Lepore has been able to turn his childhood passion into a business that today employs around 50 people - and up to 75 during the snow season. Instead of legos, he now operates a fleet of more than twenty trucks and other heavy equipment that move snow in the Hudson River valley.
Though he was born to own a snow removal business, Lepore recognizes that it’s not for everyone. “I don’t like the stress that it puts on my guys. The long hours, out in the cold, and finding the guys that want to do that work - that’s really my biggest worry.”
Lepore has also struggled with fluctuating commodity costs. “The price of commodities like salt have fluctuated in pricing over the past four or five years.
Two seasons ago we went through 1,300 tons of salt, compared to 200 this year. It’s been a struggle to manage the cost of commodities without hugely increasing pricing to customers.” To manage, Lepore has turned to alternatives to salt, like liquid deicers, though salt is required for some of his accounts with zero ice tolerance, like hospitals.
Lepore also sees the industry changing. Among the biggest trends he sees is just how much more difficult it is to start and grow a snow business today than it was a decade ago. “The challenge of a small guy trying to expand is hard because of the commodity prices as well as the equipment prices. Unless you have a large line of credit or big operating capital going into trying to grow, it’s going to be difficult. I think it’s a challenge catching up to the price of salt and equipment and labor. And that doesn’t even touch on the cost of insurance, especially here in New York.”
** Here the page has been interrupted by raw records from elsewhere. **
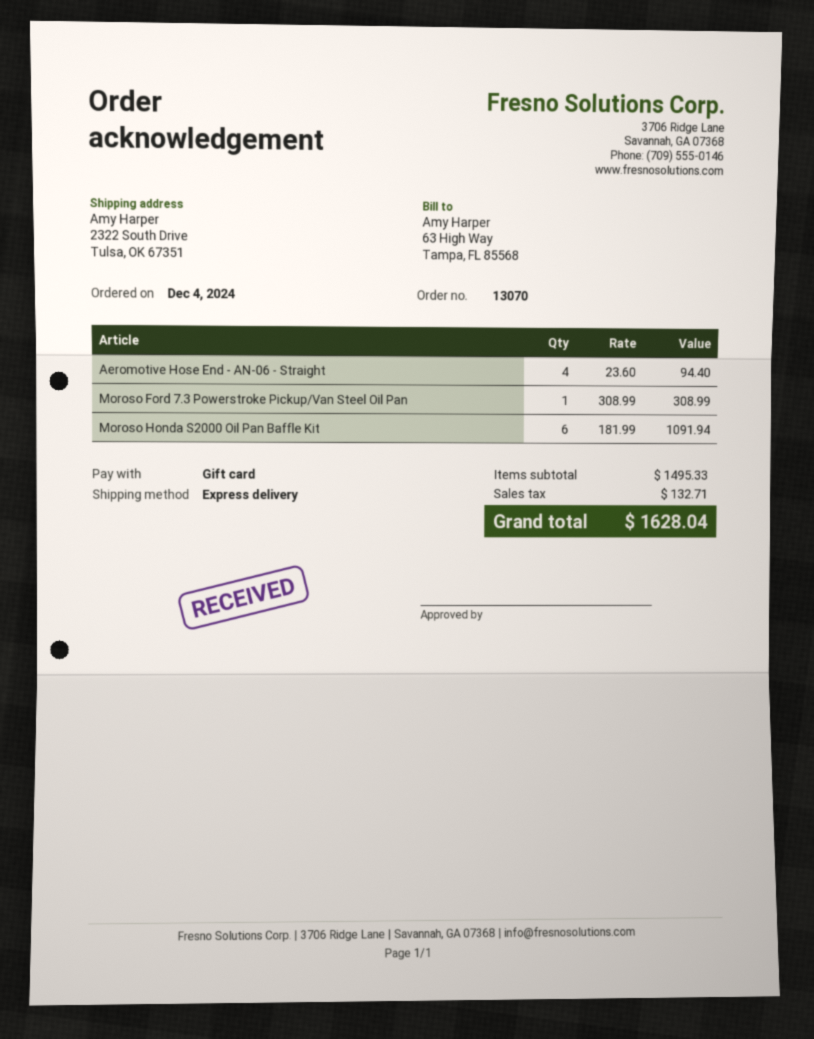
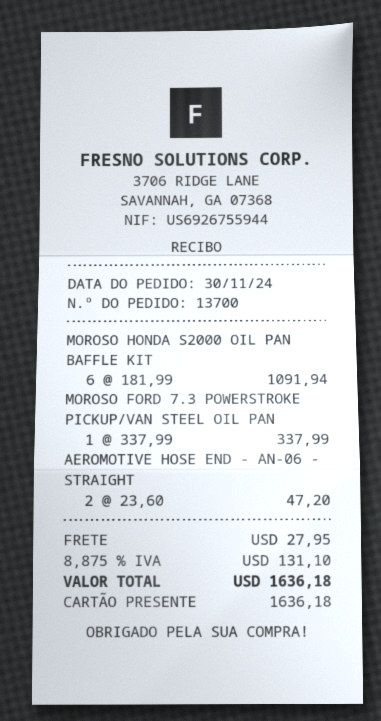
order number: 13070 -> 13700
order date: 2024-12-04 -> 2024-11-30
Aeromotive Hose End - AN-06 - Straight: 4 x 23.60 = 94.40 -> 2 x 23.60 = 47.20
Moroso Ford 7.3 Powerstroke Pickup/Van Steel Oil Pan: 1 x 308.99 = 308.99 -> 1 x 337.99 = 337.99
shipping: none -> 27.95
tax: 132.71 -> 131.10
total: 1628.04 -> 1636.18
This past snow season also taught him just how difficult it is to operate a snow business. “I lost $200,000 in profit this year. It was brutal. If I wasn’t really conscious of my numbers, it would have put me under. Understanding my numbers is the biggest reason I haven’t gone under. Understanding my contracts, understanding my production, understanding my costs.”
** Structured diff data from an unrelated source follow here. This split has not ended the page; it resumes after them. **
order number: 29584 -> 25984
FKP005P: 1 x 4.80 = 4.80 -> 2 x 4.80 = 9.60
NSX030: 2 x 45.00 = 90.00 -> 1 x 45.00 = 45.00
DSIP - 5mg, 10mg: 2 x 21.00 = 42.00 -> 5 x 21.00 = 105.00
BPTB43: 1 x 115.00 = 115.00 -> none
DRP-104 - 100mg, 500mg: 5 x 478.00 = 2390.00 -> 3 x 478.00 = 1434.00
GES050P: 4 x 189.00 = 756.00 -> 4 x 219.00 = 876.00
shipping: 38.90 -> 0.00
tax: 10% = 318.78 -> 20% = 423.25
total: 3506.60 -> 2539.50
Labor is also a concern. “If you don’t have A players it’s not worth doing the job because the risk of losing money is very plausible. The labor force is getting more difficult, too. It’s harder to find A players, which makes profiting more difficult, too. Finding quality labor that doesn’t want a fortune is hard. Our customers are still very sensitive to pricing.”
To combat labor concerns, Lepore has introduced training programs and referral bonus programs to keep high performing employees and recruit high value employees. ‘We have a Learn to Earn program which encourages people to improve their technical skills and earns them raises. We try to treat our employees well with company picnics and employee of the month programs.”
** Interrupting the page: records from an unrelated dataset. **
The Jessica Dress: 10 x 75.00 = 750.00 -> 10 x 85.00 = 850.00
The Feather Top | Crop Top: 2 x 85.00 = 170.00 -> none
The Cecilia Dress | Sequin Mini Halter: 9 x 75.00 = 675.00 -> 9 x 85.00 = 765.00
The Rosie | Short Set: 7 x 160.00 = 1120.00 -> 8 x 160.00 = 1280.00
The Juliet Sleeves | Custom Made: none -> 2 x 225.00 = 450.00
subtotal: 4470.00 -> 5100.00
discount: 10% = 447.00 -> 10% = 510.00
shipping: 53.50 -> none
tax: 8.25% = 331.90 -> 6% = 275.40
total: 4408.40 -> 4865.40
Lepore spends his marketing efforts by going directly to property managers and owners. Word of mouth has helped him grow. But he also says having a great local presence helps. “We support a lot of local charities and foundations. We give back to the community, which people appreciate. It’s helped us build a very good reputation locally.”
He’s also a firm believer in honesty being the best policy. “I really try to tell the customer the truth about their property and the way we do things. If it’s something I can do, I can. If I can’t, I tell them that. I layout the contracts to be specific about what we do. A lot of our competitors cut corners to try to sell them. It’s something I’ve tried to instill in our guys - that their word is their bond. I think it’s really helped build trust.”